Held on Saturday, March 26, speakers included Ira Helfand, former president of International Physicians for the Prevention of Nuclear War, state Rep. Lindsay Sabadosa, D-Northampton, Jonathan King, a professor at MIT, Joseph Gerson, the director of the American Friends Service Committee’s Peace and Economic Security Program, Emma Pike, a peace educator and Elaine Scarry, a professor at Harvard.
Speakers discussed the state bill H.3688/S.1555 which would “establish a Citizens’ Commission to research and recommend to the state legislature ways to better protect the citizens of Massachusetts from the existential threat of nuclear weapons,” according to their website.
“This commission would simply report to the state legislature and the people of Massachusetts of Massachusetts’ involvement with nuclear weapons,” King said in an interview.

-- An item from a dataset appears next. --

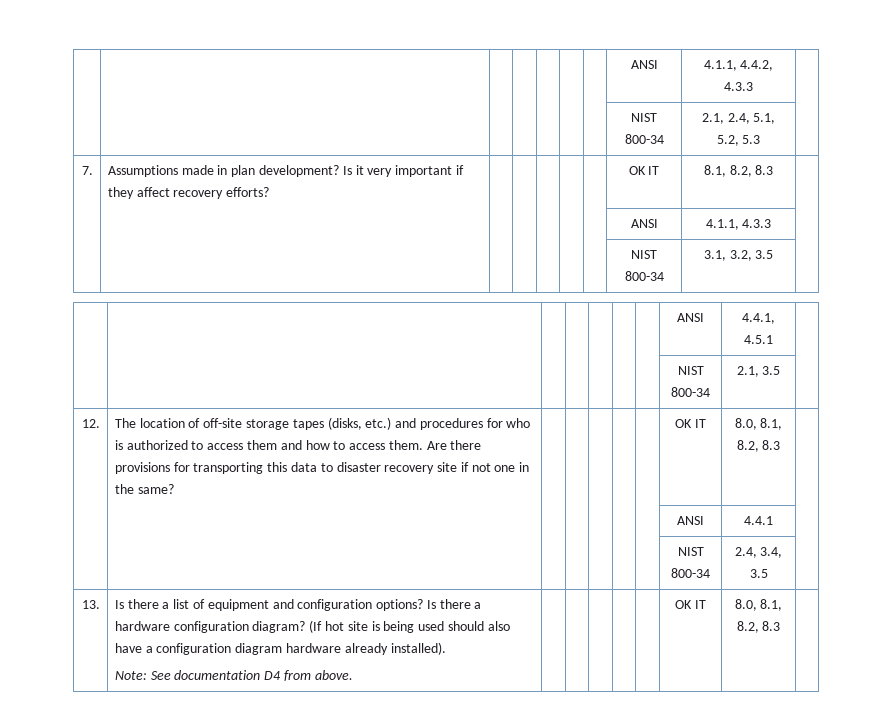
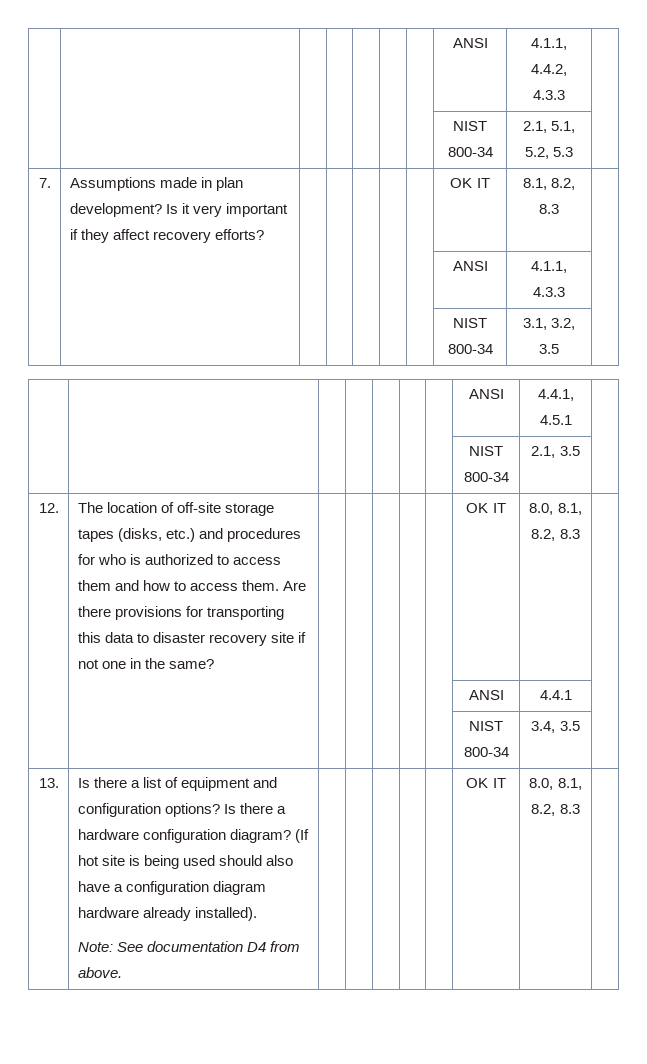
- | | | | | | | NIST 800-34 | 2.1, 2.4, 5.1, 5.2, 5.3 |
+ | | | | | | | NIST 800-34 | 2.1, 5.1, 5.2, 5.3 |
- | | | | | | | NIST 800-34 | 2.4, 3.4, 3.5 |
+ | | | | | | | NIST 800-34 | 3.4, 3.5 |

While the state doesn’t build any nuclear weapons, King said, it is “heavily involved” in other aspects of them, such as the “command and control” of the Charles Stark Draper Lab in Cambridge, which deals with nuclear weapons work. He also said taxpayers are affected by nuclear weapons.
“Nuclear weapons aren’t made by the government, they’re made by corporations and sold to the government,” King said. “It’s taxpayers who pay for them.”
Pike, who is currently creating a dossier about nuclear weapons in the state in order to help get the bill passed, said voting on the bill has been postponed until May 4.
“Part of the reason that I support this bill so much is that I think that people in Massachusetts really deserve to know,” Pike said in an interview. “You deserve to have answers to these questions about what is the connection of my state with nuclear weapons.”
Other topics at the event included the potential impact of a nuclear war and which parts of the state would be most affected.
“We need to seize this as a very teachable moment to educate people about the nuclear danger so that we can build the movement needed to get rid of these weapons,” Helfand said.